> [Your goal]: Which lines below include "span"? Copy them all.

> [Task input]:
==========

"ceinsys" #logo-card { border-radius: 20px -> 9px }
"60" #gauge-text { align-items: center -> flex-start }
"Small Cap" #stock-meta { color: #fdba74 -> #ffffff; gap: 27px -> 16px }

==========

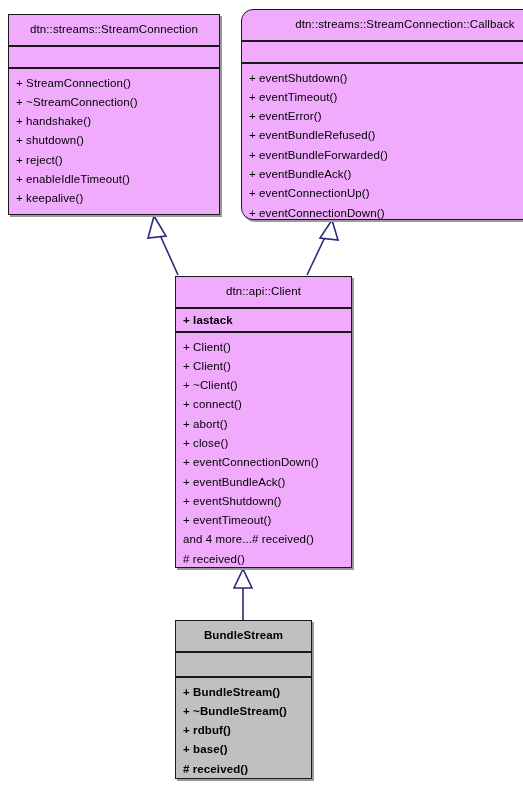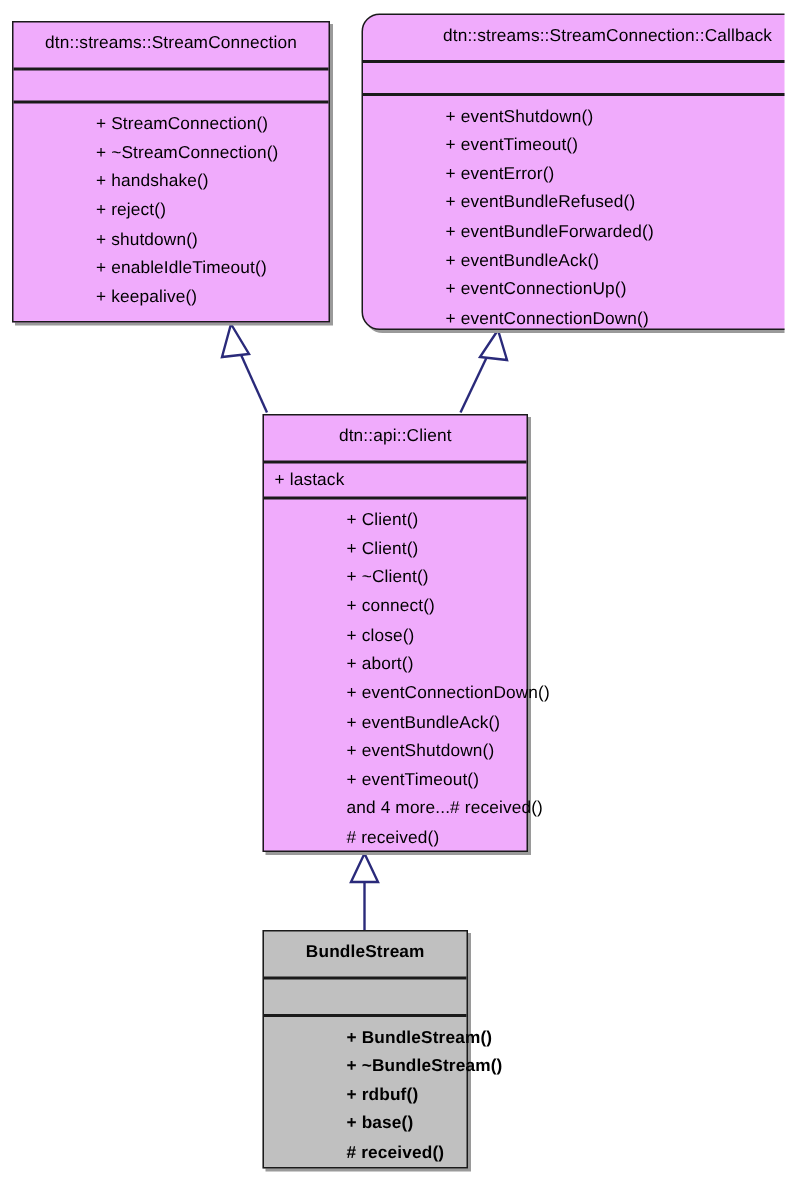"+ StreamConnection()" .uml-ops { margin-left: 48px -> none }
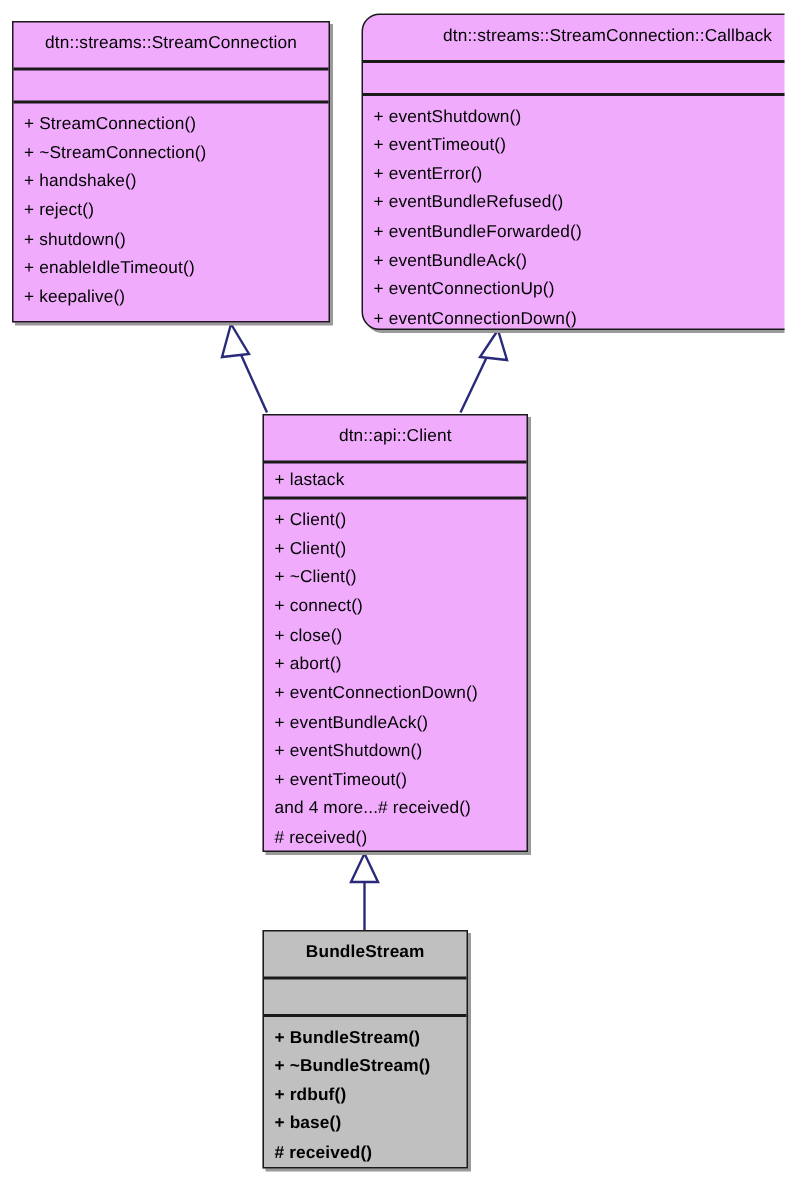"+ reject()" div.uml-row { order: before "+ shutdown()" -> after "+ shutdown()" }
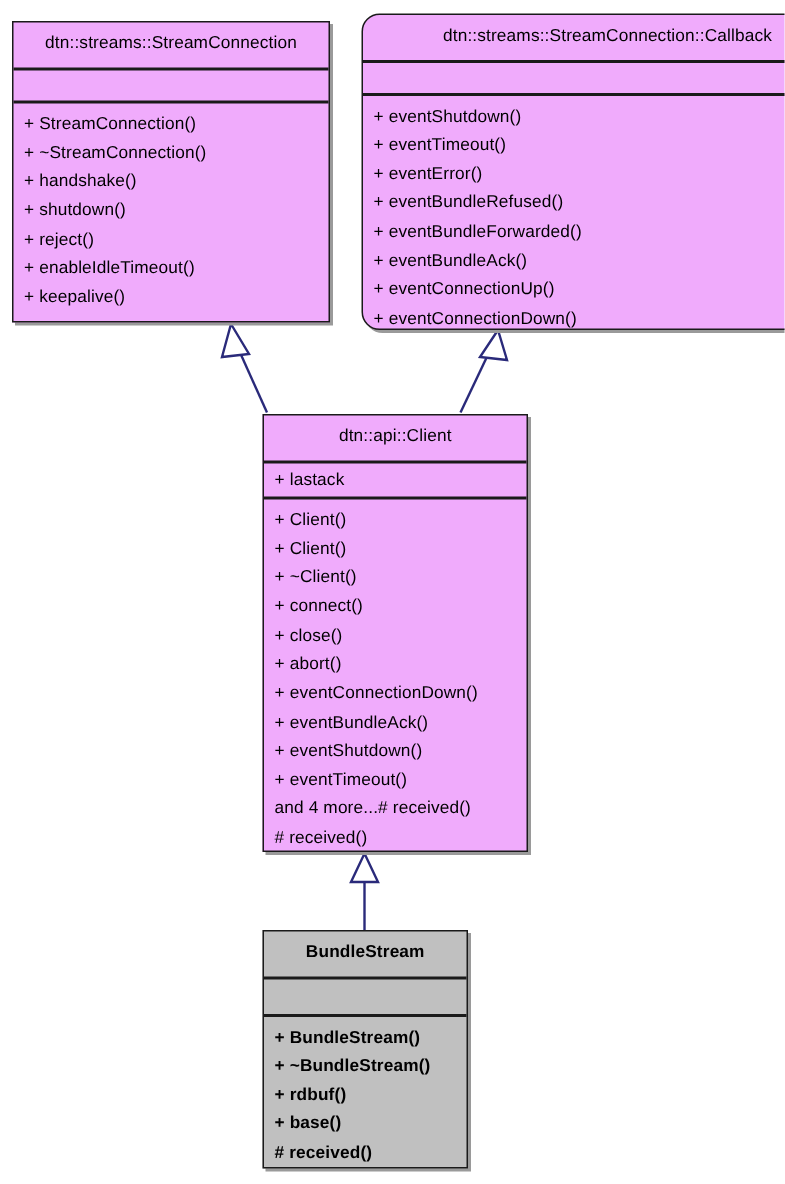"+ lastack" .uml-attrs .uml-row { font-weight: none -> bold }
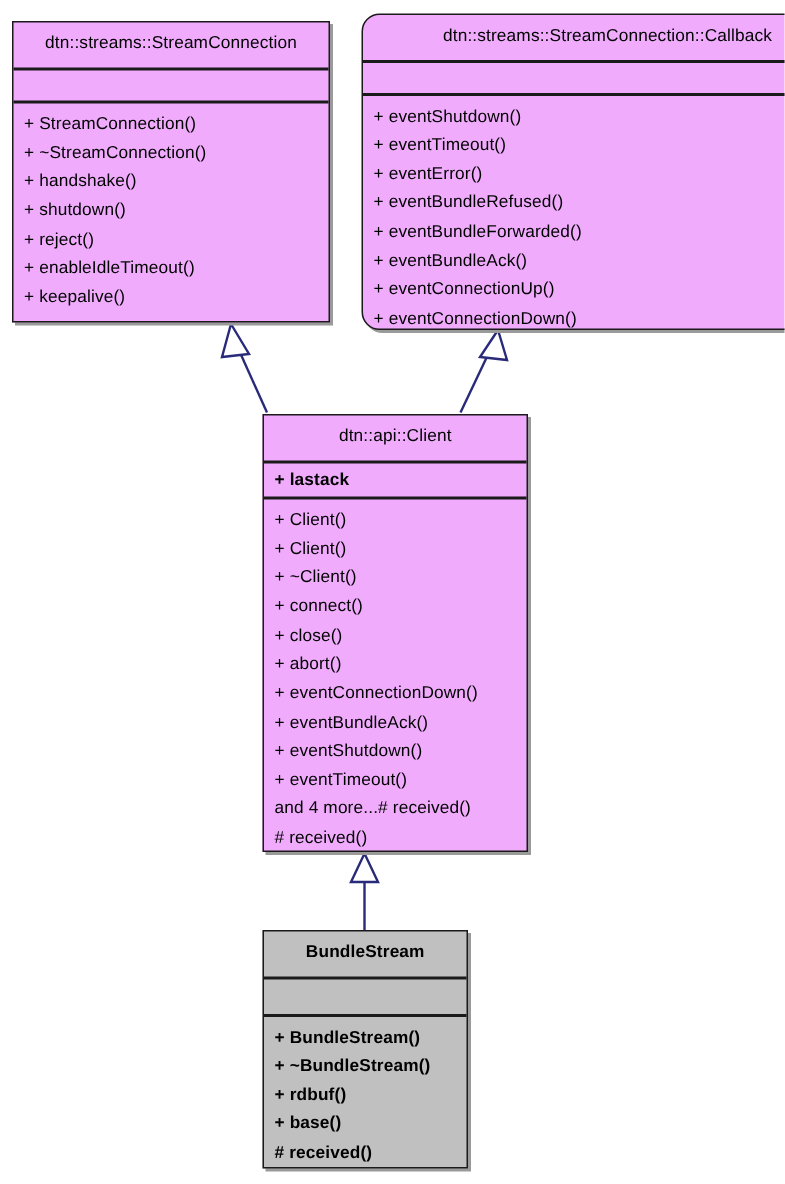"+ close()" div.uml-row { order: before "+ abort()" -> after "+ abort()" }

==========

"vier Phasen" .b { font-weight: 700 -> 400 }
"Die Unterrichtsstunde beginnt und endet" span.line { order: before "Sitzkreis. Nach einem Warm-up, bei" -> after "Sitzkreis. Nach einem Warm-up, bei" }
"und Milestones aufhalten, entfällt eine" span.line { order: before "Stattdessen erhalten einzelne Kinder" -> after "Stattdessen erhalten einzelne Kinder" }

==========

> [Result of this exercise]:
"Die Unterrichtsstunde beginnt und endet" span.line { order: before "Sitzkreis. Nach einem Warm-up, bei" -> after "Sitzkreis. Nach einem Warm-up, bei" }
"und Milestones aufhalten, entfällt eine" span.line { order: before "Stattdessen erhalten einzelne Kinder" -> after "Stattdessen erhalten einzelne Kinder" }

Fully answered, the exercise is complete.